That's when Troy noticed the evening crowd. Ordinary people--men, women, kids, and teenagers--all pressed to the glass, all pointing at them, the ones who swam with the sharks.
When Charlie signaled for them to head up, Troy felt a disappointment he couldn't have imagined a half hour before. Still, when they broke the surface, the exhilaration of it all made him whoop and slap a high five with his father before they even got out of the tank. They shed their gear and changed back into their clothes in the locker room, his father toweling off with brisk strokes. Before they left, Troy noticed his father slip folded bills of money to the people who had helped them, even Christine Swimmer. When they broke out into the evening light on the sidewalk, he asked about it.
"Did you have to pay them off?" Troy asked.
His father chuckled and said, "No. The aquarium did that as a favor to me. I helped set up G Money to do a charity event for them. Those people got the word from way up high to give us the VIP treatment. They do dives like that for other people, but it takes a long time to get in. I just gave them that money as a tip, just to say thanks."
"That's how they do it in the big time?" Troy asked.

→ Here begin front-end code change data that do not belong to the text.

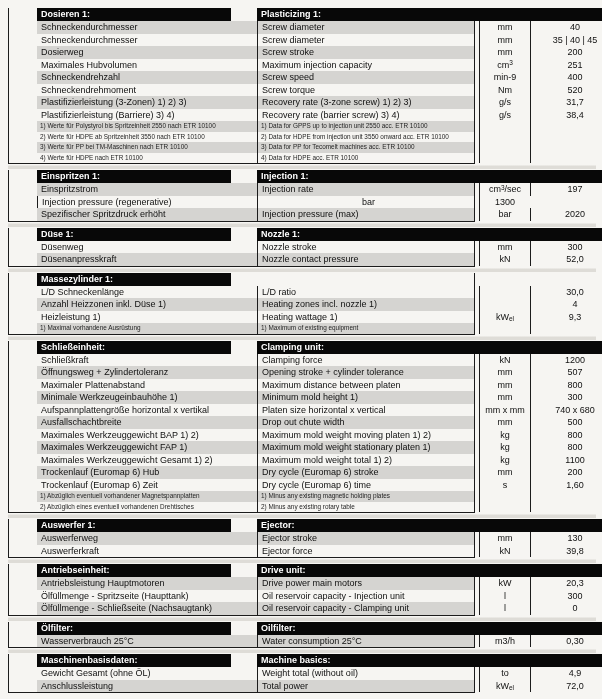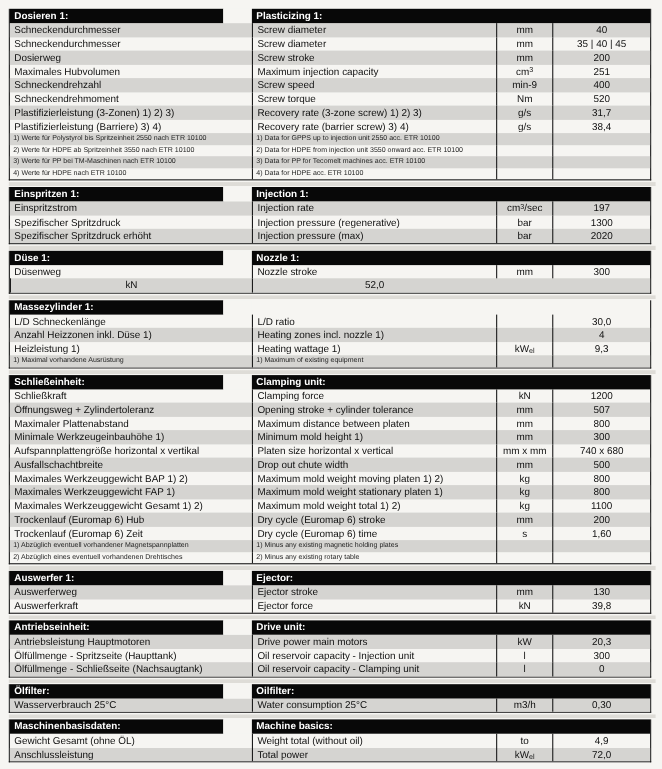"Dosieren 1:" .spec-section { padding-left: none -> 28px; width: 584px -> 467px }
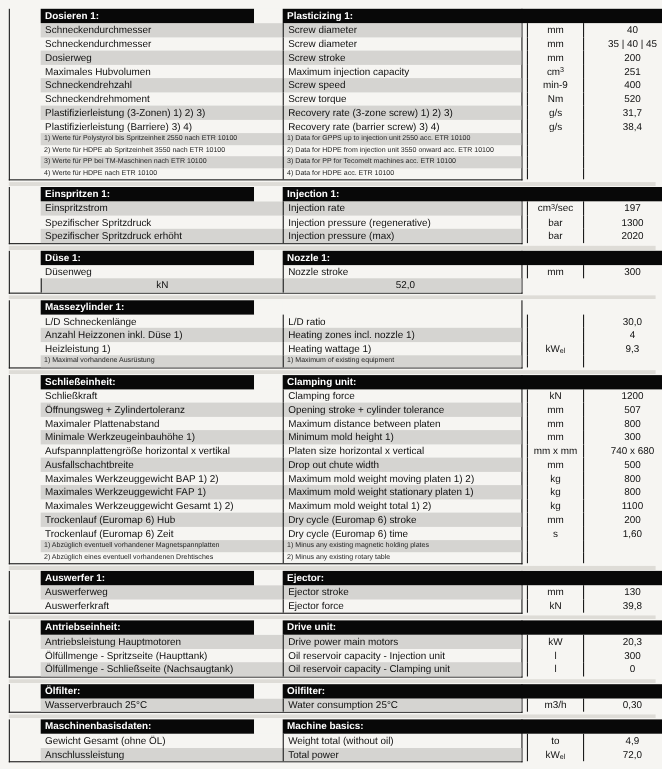"Spezifischer Spritzdruck" div.c { html: <div>Spezifischer Spritzdruck</div> -> none }
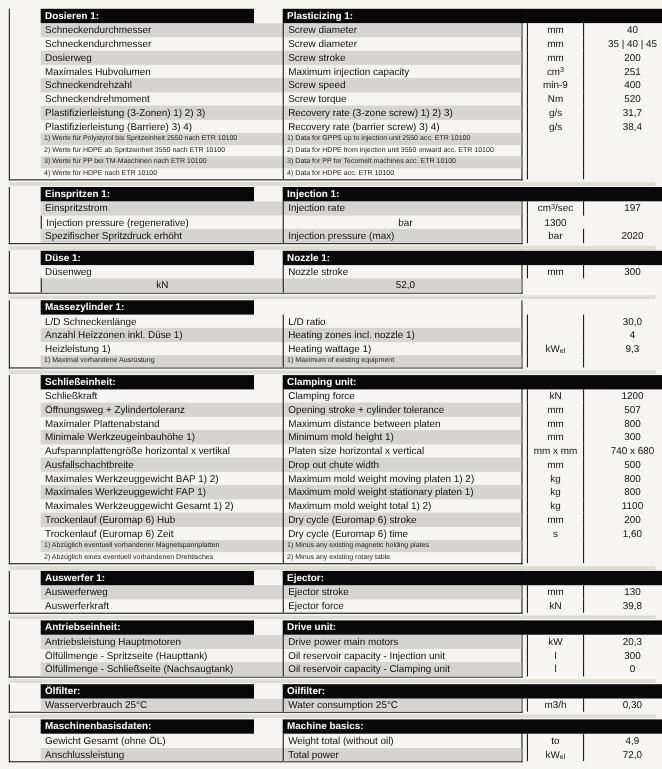"Düsenanpresskraft" div.c { html: none -> <div>Düsenanpresskraft</div> }
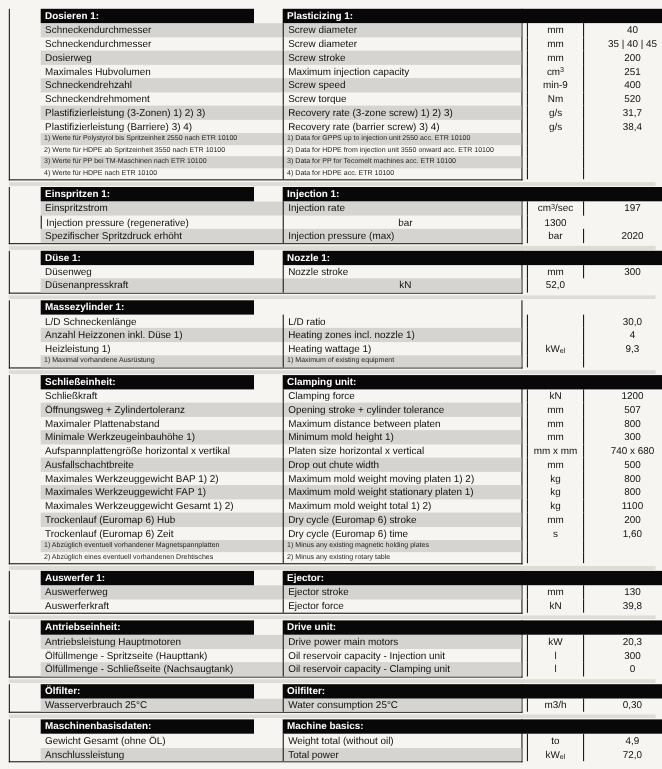"Nozzle contact pressure" div.c { html: none -> <div>Nozzle contact pressure</div> }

"Exactly how," his father said. "When you make big, big money, you don't mind throwing it around a little. People appreciate it, and it comes back to you in ways you can't imagine."
"Do you have big money?"
His father gave him a knowing grin and waved to the orange Porsche on the street. "Big enough so I don't talk about it," he said.
"Sorry," Troy said.
"No, that's okay. You're my son."
They ate thick steaks at Chops and had lobster tails drenched in butter. Troy dug into a strawberry short-cake, while his father had a glass of thick purple wine called port. On the drive home, Troy begged to have the top down, even though the temperature had dropped sharply without the sun. As they got off the highway near Troy's home, he pointed at the clock on the dashboard.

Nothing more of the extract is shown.